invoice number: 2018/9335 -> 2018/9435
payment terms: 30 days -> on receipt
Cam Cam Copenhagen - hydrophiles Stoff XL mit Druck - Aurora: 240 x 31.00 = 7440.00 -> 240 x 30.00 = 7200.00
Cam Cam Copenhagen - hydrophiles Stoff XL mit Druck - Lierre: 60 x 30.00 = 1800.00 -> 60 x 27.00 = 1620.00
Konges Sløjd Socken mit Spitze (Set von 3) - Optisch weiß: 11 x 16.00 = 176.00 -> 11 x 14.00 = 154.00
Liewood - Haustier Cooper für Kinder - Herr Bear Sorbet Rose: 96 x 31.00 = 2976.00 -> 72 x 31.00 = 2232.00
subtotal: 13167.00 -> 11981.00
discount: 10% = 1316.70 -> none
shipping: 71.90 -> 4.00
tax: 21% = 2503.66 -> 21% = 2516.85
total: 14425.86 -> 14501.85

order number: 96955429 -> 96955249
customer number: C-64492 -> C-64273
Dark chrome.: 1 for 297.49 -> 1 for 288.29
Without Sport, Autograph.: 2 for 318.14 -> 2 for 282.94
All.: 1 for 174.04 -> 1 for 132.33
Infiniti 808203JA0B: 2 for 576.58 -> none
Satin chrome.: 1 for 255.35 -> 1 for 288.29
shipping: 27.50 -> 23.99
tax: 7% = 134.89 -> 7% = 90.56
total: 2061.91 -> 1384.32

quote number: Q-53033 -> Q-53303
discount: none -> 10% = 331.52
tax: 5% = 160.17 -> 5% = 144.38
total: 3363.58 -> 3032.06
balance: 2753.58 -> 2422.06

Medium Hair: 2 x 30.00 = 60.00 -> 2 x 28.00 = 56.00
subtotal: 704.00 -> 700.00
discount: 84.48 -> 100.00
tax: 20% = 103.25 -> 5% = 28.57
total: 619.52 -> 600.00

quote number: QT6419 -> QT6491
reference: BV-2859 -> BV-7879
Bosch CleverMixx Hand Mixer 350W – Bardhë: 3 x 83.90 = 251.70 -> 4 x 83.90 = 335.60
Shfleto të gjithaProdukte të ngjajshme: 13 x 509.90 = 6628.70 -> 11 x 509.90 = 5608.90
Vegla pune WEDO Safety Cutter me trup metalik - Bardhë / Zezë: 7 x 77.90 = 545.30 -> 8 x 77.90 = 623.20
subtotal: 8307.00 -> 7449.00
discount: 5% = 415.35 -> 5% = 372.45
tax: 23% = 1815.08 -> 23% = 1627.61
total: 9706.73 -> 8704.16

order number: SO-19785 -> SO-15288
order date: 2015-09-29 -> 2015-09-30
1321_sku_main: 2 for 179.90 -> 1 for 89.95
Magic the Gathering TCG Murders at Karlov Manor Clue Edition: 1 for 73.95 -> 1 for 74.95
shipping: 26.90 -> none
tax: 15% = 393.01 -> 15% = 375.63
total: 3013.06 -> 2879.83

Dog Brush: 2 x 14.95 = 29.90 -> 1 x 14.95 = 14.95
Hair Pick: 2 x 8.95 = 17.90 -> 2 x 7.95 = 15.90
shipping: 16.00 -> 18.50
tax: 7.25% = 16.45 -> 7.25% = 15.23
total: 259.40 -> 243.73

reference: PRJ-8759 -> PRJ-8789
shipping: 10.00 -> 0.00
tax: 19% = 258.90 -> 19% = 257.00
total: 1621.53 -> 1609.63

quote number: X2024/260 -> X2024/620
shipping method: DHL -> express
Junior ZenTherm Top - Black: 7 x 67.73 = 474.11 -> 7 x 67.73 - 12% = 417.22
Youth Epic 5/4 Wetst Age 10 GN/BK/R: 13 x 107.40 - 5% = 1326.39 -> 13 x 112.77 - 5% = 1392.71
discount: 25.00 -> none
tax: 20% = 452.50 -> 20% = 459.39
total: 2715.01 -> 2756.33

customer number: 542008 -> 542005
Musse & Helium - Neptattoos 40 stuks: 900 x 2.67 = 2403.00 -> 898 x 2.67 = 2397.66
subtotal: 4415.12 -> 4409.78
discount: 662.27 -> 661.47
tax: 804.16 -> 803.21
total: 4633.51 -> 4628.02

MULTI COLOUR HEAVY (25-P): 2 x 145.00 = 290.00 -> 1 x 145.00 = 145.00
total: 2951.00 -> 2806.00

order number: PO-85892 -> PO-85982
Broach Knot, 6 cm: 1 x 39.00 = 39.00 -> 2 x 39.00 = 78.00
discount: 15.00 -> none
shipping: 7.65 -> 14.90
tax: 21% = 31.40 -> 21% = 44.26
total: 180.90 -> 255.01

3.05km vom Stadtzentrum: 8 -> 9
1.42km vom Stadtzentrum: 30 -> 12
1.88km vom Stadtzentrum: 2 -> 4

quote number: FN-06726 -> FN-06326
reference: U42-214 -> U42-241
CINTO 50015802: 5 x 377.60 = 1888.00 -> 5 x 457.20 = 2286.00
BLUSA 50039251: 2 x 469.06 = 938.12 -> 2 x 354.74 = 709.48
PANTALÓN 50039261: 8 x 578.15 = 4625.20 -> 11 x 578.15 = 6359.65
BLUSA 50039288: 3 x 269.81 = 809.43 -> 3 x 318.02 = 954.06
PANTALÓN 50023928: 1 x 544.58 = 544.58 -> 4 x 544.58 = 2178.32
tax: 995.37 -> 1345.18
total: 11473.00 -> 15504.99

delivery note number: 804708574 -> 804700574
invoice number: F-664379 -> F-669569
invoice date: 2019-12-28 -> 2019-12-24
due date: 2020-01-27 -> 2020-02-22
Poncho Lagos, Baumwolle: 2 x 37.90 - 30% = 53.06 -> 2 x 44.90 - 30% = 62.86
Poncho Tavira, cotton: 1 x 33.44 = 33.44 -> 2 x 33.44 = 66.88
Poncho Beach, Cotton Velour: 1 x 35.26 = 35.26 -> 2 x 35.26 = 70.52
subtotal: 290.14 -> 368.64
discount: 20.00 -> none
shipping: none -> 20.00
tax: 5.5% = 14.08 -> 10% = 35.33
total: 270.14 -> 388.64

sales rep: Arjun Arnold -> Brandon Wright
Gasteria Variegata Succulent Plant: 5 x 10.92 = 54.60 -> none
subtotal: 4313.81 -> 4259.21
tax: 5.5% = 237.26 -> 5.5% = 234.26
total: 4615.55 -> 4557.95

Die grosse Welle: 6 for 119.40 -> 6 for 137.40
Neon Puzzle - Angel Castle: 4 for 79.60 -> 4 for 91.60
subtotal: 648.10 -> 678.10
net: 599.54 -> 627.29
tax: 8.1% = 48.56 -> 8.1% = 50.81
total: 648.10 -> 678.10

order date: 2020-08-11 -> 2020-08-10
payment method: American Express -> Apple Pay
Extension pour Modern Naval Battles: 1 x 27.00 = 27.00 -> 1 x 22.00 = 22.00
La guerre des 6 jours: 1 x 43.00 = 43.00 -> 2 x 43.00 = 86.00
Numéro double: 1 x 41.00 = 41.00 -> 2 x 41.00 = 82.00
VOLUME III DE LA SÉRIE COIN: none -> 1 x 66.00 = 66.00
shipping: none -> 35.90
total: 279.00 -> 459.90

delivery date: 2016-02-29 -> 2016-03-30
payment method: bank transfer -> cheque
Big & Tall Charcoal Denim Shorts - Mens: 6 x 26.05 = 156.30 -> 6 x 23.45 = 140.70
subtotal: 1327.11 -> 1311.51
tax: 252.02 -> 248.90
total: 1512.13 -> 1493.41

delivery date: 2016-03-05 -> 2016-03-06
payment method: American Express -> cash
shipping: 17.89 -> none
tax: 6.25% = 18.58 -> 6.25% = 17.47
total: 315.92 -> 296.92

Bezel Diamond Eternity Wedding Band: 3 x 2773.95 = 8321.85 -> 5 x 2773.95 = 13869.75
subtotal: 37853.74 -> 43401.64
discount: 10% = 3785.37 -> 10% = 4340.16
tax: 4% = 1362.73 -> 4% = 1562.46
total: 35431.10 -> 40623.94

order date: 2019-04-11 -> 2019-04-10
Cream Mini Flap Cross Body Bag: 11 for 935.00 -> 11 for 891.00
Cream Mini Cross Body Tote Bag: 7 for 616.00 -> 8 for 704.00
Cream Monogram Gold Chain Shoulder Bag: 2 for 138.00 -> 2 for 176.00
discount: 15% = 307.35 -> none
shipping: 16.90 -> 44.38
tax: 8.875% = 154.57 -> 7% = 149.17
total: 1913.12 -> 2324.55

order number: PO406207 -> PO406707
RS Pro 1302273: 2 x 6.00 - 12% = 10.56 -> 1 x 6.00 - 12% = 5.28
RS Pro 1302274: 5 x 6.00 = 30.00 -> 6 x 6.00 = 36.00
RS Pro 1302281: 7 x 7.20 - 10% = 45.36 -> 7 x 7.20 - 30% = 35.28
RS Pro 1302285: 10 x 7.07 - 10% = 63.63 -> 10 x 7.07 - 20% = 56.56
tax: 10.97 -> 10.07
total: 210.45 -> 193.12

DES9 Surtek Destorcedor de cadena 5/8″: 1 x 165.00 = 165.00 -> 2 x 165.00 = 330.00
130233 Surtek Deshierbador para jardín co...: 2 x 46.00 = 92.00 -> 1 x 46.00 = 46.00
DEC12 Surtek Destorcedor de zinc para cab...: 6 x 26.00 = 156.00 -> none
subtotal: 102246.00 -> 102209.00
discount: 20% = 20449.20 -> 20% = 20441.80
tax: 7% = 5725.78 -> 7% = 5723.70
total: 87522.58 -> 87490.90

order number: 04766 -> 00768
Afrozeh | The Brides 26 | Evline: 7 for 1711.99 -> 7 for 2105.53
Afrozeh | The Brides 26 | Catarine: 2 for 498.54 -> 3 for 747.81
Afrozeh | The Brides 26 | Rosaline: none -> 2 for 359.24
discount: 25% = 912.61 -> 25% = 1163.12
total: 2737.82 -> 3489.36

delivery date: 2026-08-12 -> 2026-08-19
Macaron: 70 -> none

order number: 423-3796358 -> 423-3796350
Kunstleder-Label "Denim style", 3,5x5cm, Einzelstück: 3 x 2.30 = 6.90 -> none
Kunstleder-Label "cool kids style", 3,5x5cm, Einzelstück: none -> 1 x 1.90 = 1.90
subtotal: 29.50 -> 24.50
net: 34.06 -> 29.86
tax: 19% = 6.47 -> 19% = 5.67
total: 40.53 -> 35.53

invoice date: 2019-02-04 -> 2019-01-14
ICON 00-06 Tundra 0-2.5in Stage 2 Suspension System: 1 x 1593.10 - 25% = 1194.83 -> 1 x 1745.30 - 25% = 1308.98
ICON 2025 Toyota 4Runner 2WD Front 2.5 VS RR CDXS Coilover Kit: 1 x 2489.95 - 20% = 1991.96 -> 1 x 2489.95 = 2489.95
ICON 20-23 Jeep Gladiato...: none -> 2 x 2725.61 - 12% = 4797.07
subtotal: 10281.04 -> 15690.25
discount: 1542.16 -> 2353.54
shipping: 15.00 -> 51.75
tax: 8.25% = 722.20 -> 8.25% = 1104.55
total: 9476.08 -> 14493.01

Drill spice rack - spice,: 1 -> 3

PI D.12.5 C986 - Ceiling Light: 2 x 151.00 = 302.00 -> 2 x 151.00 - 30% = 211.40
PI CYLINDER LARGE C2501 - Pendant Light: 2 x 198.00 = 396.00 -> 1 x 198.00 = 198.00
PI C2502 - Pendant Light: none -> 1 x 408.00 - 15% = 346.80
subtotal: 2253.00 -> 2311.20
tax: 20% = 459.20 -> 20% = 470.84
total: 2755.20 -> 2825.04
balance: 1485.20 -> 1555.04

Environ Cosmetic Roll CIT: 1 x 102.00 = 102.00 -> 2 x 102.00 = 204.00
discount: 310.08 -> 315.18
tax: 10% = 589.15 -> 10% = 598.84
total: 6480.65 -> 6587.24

------------------------------------------------------------------------

Exercise goal
Please copy out every line of the preceding listing that carries "hydrophiles".

Exercise response
Cam Cam Copenhagen - hydrophiles Stoff XL mit Druck - Aurora: 240 x 31.00 = 7440.00 -> 240 x 30.00 = 7200.00
Cam Cam Copenhagen - hydrophiles Stoff XL mit Druck - Lierre: 60 x 30.00 = 1800.00 -> 60 x 27.00 = 1620.00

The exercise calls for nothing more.